This page describes the AlloyDB Omni Standard Availability reference architecture, which provides data protection using backups.
Use cases
This reference architecture supports the following scenarios:
- You have databases that can tolerate some downtime and data loss since last backup.
- You want to protect your AlloyDB Omni database from user-error, corruption, or physical failures at the database level (as opposed to server or VM image snapshots).
- You want to be able to recover your database in-place or remotely, possibly up to a specific point in time.
How the reference architecture works
The Standard Availability reference architecture covers the backup and recovery of your AlloyDB Omni databases, whether they're running as a standalone instance on a host server, as a virtual machine (Install AlloyDB Omni), or in a Kubernetes cluster (Install AlloyDB Omni on Kubernetes).

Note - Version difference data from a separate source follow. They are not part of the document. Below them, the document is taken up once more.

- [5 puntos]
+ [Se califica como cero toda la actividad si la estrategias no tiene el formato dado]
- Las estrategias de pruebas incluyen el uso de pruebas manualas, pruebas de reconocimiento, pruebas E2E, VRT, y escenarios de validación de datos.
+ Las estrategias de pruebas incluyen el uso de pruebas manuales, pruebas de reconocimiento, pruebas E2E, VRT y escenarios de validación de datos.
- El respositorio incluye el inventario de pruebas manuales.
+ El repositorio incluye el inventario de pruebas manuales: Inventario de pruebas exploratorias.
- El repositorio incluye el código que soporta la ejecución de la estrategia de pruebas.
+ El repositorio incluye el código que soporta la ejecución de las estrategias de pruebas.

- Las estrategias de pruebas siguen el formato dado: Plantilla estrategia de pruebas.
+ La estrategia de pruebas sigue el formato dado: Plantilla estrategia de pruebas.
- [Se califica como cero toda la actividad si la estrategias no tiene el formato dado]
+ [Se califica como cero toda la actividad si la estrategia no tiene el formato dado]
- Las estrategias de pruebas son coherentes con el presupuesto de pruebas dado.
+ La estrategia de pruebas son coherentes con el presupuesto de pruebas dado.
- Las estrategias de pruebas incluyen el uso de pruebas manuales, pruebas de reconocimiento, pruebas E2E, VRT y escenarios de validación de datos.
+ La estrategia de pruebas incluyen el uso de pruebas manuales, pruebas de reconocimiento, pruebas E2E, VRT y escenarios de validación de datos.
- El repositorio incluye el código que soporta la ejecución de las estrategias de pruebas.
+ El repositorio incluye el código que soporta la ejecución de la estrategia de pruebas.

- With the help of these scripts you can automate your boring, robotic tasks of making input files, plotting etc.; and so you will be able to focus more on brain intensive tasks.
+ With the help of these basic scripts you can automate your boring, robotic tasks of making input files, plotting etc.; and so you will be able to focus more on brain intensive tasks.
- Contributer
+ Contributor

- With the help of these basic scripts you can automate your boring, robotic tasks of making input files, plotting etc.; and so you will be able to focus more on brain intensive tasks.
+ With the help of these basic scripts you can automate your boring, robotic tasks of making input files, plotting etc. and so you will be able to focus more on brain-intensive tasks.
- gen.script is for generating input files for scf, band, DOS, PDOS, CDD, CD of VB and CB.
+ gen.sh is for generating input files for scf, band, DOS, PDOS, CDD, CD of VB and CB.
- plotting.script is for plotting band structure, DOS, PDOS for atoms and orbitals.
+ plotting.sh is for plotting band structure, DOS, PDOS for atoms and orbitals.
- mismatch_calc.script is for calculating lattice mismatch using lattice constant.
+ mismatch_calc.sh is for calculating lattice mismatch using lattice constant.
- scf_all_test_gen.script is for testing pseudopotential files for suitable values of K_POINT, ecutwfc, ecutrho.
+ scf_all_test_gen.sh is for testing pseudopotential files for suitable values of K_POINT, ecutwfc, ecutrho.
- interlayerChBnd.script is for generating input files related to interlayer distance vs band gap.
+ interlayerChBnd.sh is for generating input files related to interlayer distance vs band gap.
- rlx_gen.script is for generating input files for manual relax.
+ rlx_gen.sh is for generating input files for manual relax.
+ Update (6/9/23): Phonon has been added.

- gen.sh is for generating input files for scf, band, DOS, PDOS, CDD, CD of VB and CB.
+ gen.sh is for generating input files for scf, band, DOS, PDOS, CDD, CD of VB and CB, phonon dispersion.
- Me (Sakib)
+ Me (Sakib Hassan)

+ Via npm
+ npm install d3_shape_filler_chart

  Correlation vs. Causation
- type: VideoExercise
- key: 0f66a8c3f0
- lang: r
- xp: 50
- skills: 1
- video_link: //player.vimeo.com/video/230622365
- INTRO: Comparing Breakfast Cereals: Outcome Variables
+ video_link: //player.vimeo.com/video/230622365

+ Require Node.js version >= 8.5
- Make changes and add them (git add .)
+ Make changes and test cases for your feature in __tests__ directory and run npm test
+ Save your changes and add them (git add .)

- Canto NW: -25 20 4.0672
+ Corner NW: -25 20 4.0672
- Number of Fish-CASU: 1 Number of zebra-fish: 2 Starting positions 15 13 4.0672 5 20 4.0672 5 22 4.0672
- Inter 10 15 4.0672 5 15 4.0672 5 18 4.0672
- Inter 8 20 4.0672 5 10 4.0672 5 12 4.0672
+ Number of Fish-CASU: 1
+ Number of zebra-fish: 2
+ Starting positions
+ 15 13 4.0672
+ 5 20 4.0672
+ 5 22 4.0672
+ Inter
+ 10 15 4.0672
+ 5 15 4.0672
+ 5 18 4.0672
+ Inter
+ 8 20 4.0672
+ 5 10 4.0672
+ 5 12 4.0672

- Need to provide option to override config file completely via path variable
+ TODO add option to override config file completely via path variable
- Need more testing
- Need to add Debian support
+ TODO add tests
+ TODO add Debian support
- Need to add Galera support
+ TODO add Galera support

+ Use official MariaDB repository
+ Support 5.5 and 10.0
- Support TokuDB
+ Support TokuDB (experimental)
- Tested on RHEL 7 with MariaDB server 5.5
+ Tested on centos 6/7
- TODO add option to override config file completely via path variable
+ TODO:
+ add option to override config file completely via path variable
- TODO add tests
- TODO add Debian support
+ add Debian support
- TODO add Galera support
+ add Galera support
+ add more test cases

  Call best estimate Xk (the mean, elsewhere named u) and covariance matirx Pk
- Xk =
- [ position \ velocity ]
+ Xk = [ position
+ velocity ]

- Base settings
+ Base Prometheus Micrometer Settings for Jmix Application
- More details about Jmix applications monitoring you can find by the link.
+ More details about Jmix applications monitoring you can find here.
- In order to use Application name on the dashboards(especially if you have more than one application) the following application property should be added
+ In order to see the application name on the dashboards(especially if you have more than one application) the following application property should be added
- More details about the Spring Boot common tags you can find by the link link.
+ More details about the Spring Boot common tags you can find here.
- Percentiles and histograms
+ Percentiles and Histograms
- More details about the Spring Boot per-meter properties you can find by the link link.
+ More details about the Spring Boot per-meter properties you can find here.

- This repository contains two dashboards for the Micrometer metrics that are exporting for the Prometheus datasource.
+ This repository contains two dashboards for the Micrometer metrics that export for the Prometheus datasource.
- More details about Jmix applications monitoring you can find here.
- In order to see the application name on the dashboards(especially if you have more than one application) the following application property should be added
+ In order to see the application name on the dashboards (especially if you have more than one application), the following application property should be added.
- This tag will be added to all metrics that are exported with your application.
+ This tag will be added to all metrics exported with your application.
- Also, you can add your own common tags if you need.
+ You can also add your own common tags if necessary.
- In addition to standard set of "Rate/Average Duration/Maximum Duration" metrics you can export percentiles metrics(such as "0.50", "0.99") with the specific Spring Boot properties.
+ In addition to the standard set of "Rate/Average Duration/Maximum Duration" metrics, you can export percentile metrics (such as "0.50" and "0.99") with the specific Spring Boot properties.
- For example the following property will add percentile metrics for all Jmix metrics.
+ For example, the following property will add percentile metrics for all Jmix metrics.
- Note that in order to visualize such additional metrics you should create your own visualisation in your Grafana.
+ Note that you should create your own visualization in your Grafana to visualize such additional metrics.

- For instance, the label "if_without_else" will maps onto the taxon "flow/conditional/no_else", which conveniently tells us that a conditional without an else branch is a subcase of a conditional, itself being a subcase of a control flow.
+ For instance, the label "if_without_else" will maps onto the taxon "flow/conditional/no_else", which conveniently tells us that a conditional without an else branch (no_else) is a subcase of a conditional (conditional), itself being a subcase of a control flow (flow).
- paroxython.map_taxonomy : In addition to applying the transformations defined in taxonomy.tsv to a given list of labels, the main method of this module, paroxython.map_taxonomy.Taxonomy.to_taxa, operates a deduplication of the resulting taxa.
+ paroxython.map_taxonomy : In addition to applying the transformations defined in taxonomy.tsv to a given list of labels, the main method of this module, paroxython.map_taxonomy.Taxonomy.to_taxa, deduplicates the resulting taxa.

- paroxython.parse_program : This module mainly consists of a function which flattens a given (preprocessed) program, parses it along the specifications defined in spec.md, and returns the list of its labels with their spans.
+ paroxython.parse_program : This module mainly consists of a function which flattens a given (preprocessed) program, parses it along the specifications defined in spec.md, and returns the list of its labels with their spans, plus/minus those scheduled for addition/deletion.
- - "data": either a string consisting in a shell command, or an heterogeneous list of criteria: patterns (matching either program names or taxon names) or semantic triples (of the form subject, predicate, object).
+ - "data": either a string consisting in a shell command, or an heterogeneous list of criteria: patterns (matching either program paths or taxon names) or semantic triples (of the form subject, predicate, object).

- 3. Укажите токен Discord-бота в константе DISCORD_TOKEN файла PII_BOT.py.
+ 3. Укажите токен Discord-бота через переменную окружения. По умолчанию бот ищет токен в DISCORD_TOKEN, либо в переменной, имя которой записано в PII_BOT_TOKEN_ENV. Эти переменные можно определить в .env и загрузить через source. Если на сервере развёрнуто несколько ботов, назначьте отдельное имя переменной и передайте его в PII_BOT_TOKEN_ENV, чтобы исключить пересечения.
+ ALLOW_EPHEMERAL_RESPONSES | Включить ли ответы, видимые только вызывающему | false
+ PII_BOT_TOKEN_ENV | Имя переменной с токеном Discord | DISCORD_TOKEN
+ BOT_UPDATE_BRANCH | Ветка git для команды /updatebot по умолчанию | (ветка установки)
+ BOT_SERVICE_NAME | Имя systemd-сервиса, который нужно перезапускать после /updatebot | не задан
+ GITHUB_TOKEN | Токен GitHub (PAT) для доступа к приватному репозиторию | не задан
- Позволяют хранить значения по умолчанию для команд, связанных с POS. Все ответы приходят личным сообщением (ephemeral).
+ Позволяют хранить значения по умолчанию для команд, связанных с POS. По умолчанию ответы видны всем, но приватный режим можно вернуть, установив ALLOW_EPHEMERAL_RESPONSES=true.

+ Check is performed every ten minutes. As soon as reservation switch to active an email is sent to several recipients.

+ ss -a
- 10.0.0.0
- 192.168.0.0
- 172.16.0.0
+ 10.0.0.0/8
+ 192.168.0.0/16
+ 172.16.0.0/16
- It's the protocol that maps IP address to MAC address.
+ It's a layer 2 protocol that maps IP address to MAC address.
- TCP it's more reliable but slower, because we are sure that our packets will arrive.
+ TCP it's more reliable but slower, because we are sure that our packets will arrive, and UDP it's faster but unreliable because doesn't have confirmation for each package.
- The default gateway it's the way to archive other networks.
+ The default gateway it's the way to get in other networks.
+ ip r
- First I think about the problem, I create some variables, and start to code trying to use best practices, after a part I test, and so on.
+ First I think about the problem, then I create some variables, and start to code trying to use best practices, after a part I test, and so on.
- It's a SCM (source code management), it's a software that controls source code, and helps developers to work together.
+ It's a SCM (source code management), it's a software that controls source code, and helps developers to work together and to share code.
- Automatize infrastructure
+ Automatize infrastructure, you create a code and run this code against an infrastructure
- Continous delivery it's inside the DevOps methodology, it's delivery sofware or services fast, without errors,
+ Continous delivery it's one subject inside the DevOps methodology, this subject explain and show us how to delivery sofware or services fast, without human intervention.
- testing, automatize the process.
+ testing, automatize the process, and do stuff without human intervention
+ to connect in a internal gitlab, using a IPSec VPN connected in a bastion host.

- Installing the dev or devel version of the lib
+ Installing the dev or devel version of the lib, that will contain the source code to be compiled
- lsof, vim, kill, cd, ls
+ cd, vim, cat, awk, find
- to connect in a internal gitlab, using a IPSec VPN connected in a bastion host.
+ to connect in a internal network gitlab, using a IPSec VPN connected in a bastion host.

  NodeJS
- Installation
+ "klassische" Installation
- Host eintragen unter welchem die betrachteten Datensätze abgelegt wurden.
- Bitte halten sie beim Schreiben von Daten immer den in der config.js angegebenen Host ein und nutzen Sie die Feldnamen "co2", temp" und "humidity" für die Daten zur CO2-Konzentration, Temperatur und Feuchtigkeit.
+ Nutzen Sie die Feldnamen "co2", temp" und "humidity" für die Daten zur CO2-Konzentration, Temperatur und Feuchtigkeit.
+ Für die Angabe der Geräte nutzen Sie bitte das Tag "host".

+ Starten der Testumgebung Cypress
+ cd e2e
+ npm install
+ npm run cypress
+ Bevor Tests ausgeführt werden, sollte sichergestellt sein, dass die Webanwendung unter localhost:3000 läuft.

While Standard Availability is a basic implementation and minimizes required additional hardware or services, the Recovery Time Objective (RTO) increases as the database gets larger. The more data there is to back up, the longer it takes to restore and recover the database. Data loss depends on the type of backup. If only data files are backed up periodically, then when you restore, you incur data loss since the last backup.
Reducing RPO
The PostgreSQL continuous archiving feature lets you achieve a low Recovery Point Objective (RPO) and enable point-in-time recovery through backups. This process involves archiving Write-Ahead Logging (WAL) files and streaming WAL data, potentially to a remote storage location.
If WAL files are archived only when full or at specific intervals, a complete database loss (including current WAL files) restricts recovery to the last archived WAL file, which means that the Recovery Point Objective (RPO) must consider potential data loss. Conversely, continuous WAL data transfer maximizes zero data loss.
When doing continuous backups, you can perform recovery to a specific point in time. Point-in-time recovery allows restoration to a state before an error, such as accidental table deletion or incorrect batch updates. However, this recovery method impacts the Recovery Point Objective (RPO) unless a temporary auxiliary database is utilized.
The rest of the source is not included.